During streaming, the SPA spends over 4× more time executing JavaScript than the hypermedia version (10,500ms vs 2,485ms). Hypermedia compensates with more rendering and painting time—because Datastar patches the real DOM on every incoming SSE chunk rather than buffering updates in a virtual DOM. The browser's native HTML parser does the heavy lifting, which shows up as rendering cost rather than scripting cost.

Overall Hypermedia completes the full chat response cycle 37% faster (12,500ms vs 19,686ms).

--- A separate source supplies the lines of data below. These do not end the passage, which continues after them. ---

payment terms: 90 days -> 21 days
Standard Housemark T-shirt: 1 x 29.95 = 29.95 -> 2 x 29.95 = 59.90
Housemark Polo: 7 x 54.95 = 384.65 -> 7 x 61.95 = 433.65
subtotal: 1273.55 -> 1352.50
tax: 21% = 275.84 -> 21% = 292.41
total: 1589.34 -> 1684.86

¹ V8 Node Allocs counts all nodes in the V8 heap—attached and detached (pending GC). Datastar replaces DOM patches on each SSE event, creating orphaned nodes that accumulate until garbage-collected; the live DOM after streaming completes is ~400–600 nodes. React reconciles mostly in-place, so far fewer detached nodes accumulate (+428 vs +31,395). This metric reflects GC pressure, not live DOM size.

Why Memory Matters

The 5.5× difference in memory growth (10.4 MB vs 1.9 MB per chat interaction) compounds over time. On mobile devices, high memory pressure triggers garbage collection pauses—visible as UI jank that users perceive as poor performance. Each spike in the memory graph represents potential frame drops.

React's reconciliation overhead is the primary driver: it maintains a virtual DOM tree in memory on top of the real DOM, and that overhead grows with each streamed token.

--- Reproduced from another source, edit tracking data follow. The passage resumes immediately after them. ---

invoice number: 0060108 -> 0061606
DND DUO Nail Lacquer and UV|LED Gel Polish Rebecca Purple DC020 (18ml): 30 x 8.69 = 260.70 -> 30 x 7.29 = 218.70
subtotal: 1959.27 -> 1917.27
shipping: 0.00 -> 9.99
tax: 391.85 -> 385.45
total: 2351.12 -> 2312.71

Streaming Efficiency: SSE Compression

Real-time AI chat relies on Server-Sent Events (SSE) for token-by-token streaming. The two architectures differ not just in compression, but in the fundamental connection model: Hypermedia keeps a single persistent SSE stream open for the whole session, while the SPA opens a new streaming POST for every message turn. That difference compounds dramatically over a conversation: after 10 turns, Brotli on a persistent stream achieves a 58.5× compression ratio—turning a 29× raw-data disadvantage into a 2× transferred-data advantage.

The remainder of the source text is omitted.